**THE PROBLEM:** Look through the listing underneath for "wellbeing", and copy every line that has it.

*** EXERCISE DATA Section Begins ***

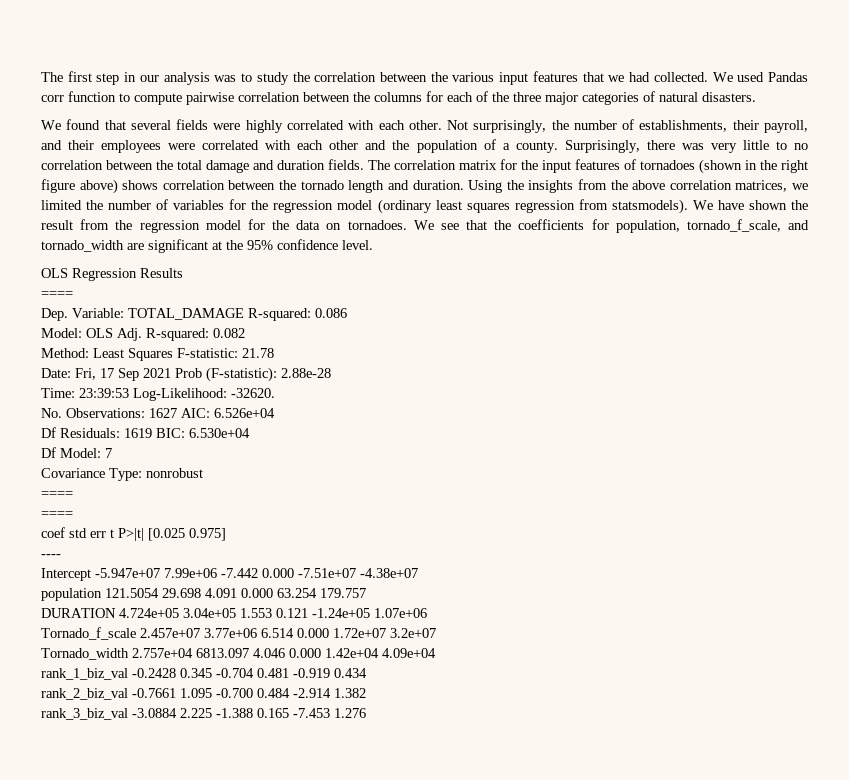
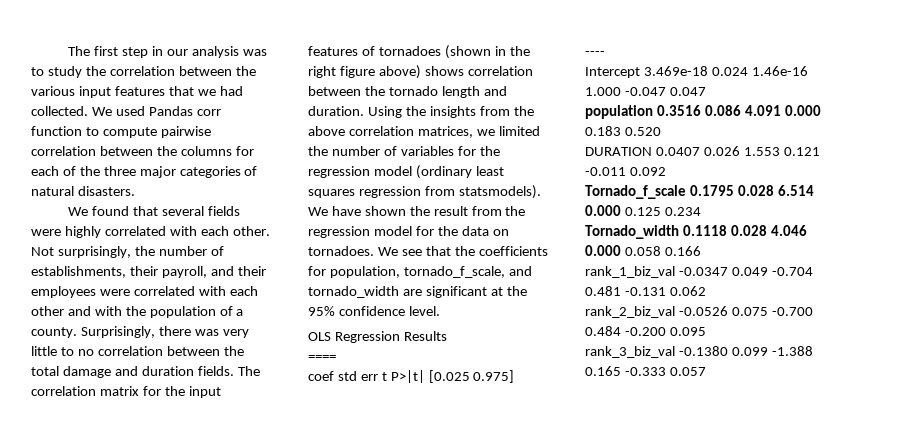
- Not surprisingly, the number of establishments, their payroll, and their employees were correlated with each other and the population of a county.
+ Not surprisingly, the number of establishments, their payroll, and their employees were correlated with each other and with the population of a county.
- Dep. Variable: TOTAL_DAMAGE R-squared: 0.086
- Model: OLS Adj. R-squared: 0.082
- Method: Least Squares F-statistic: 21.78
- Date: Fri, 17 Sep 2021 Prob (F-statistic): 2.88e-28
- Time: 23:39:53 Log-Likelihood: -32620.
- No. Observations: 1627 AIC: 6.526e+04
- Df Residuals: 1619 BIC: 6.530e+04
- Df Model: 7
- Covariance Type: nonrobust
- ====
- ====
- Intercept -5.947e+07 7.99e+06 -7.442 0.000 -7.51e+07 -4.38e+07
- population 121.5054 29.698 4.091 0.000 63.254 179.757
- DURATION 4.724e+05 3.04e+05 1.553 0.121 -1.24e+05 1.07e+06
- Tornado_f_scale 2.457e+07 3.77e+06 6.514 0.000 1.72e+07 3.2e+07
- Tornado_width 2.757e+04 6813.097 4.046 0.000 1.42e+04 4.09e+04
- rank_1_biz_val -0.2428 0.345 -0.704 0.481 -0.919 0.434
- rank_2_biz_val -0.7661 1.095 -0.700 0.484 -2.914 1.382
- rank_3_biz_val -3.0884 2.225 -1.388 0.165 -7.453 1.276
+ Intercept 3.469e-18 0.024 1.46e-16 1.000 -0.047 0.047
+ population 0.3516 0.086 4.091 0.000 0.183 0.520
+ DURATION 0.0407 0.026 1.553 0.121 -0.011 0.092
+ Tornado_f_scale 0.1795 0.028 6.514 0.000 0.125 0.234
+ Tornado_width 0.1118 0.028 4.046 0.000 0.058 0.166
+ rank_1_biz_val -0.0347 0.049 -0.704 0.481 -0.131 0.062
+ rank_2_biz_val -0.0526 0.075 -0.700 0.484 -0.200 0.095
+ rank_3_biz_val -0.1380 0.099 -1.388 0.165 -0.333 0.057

*** EXERCISE DATA Section Ends ***
*** EXERCISE DATA Section Begins ***

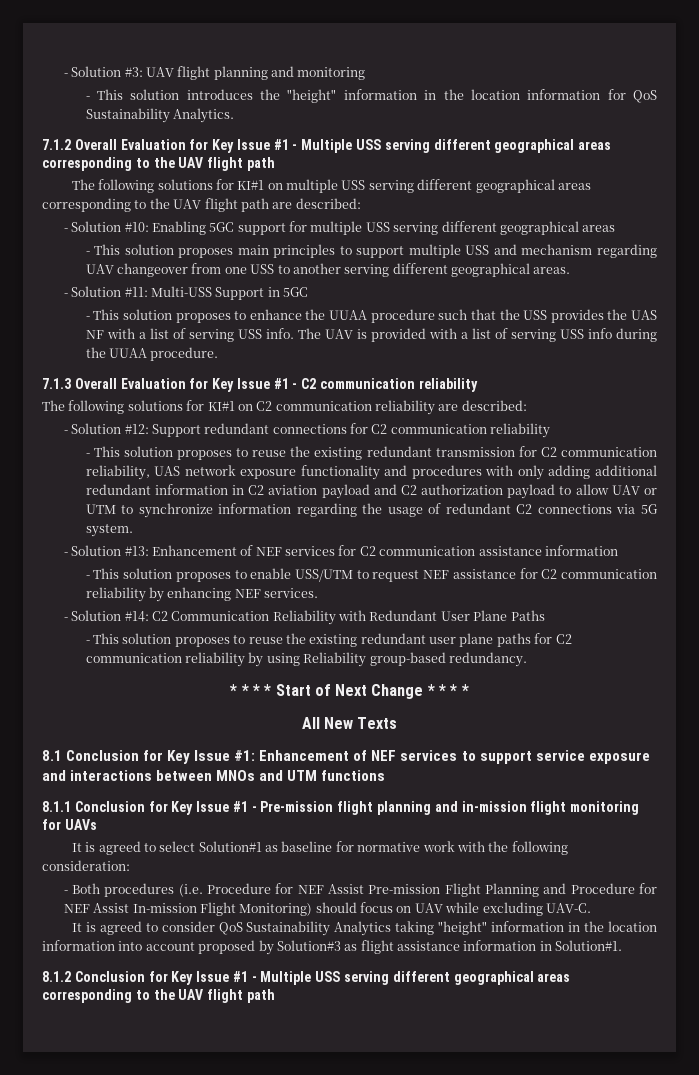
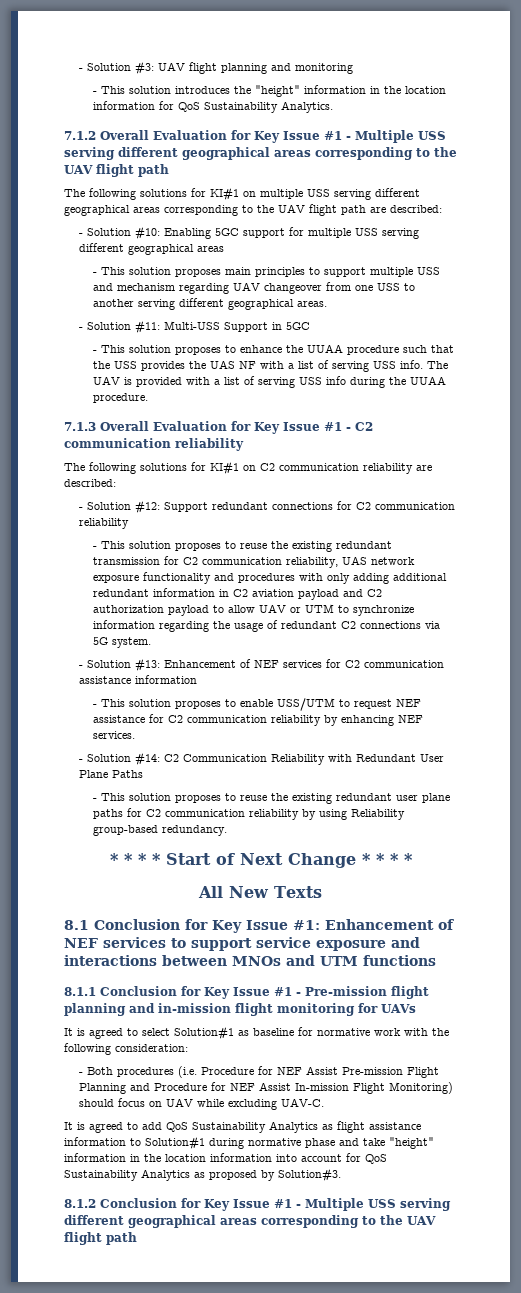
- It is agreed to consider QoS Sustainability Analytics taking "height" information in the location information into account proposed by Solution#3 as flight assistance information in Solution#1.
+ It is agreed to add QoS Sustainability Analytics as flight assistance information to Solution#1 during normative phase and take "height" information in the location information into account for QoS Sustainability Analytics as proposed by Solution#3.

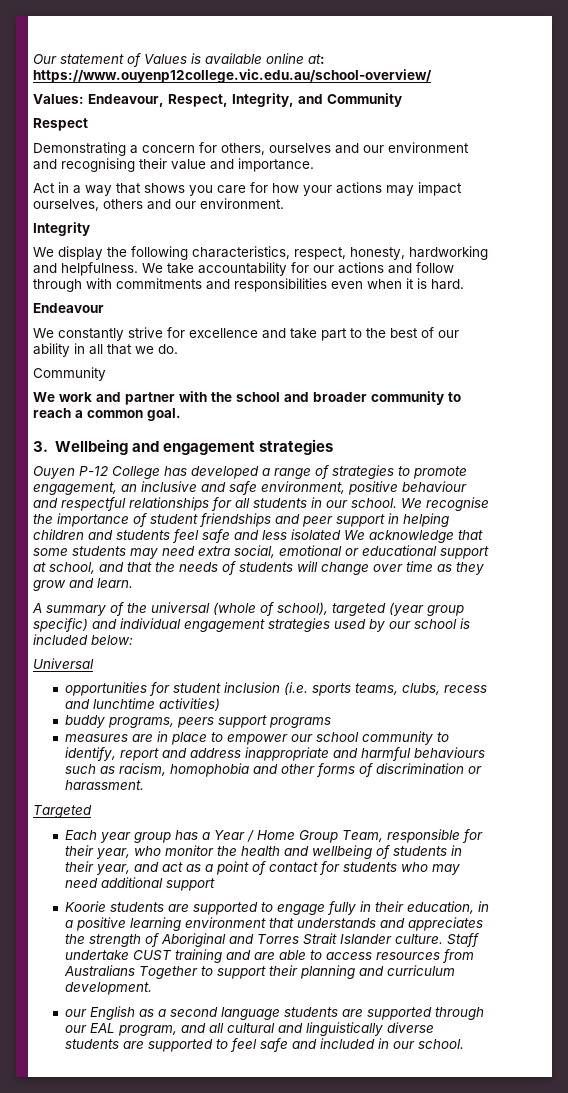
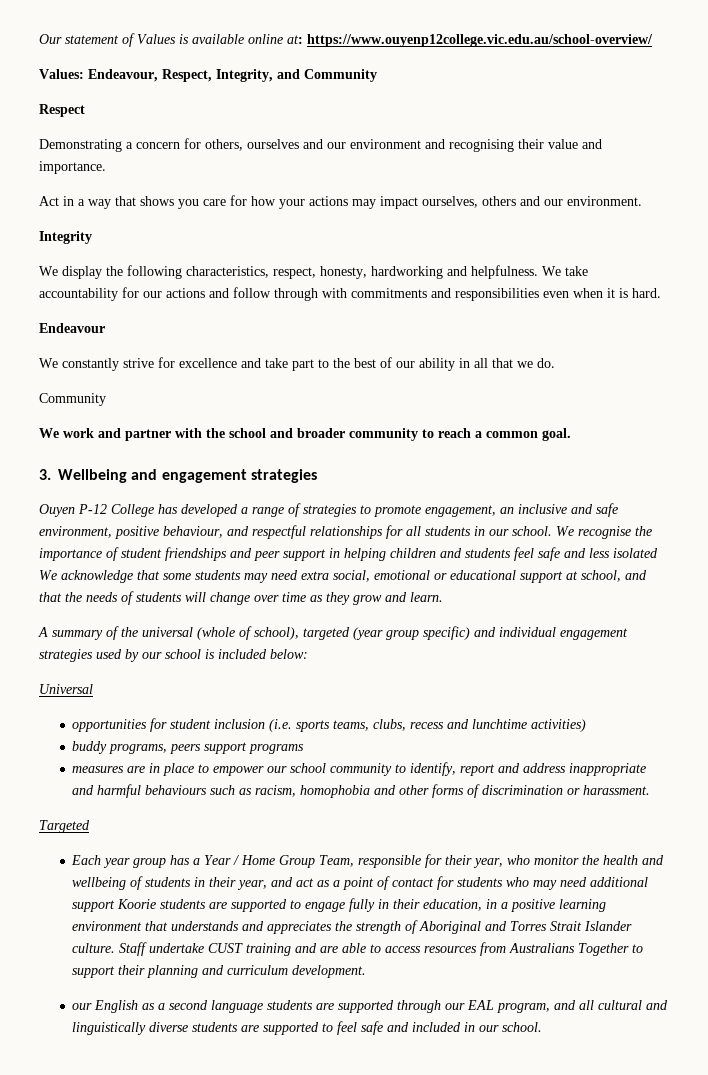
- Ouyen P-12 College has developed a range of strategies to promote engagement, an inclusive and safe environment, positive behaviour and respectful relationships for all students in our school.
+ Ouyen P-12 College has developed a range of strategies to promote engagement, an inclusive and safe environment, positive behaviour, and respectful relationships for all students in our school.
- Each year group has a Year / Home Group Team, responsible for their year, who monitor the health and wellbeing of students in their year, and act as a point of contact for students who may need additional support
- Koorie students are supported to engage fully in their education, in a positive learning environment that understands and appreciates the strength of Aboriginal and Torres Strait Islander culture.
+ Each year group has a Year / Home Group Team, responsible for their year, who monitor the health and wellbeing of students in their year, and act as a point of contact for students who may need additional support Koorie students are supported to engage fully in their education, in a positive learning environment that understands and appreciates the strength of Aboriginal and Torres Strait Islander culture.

*** EXERCISE DATA Section Ends ***

**RESULT:**
- Each year group has a Year / Home Group Team, responsible for their year, who monitor the health and wellbeing of students in their year, and act as a point of contact for students who may need additional support
+ Each year group has a Year / Home Group Team, responsible for their year, who monitor the health and wellbeing of students in their year, and act as a point of contact for students who may need additional support Koorie students are supported to engage fully in their education, in a positive learning environment that understands and appreciates the strength of Aboriginal and Torres Strait Islander culture.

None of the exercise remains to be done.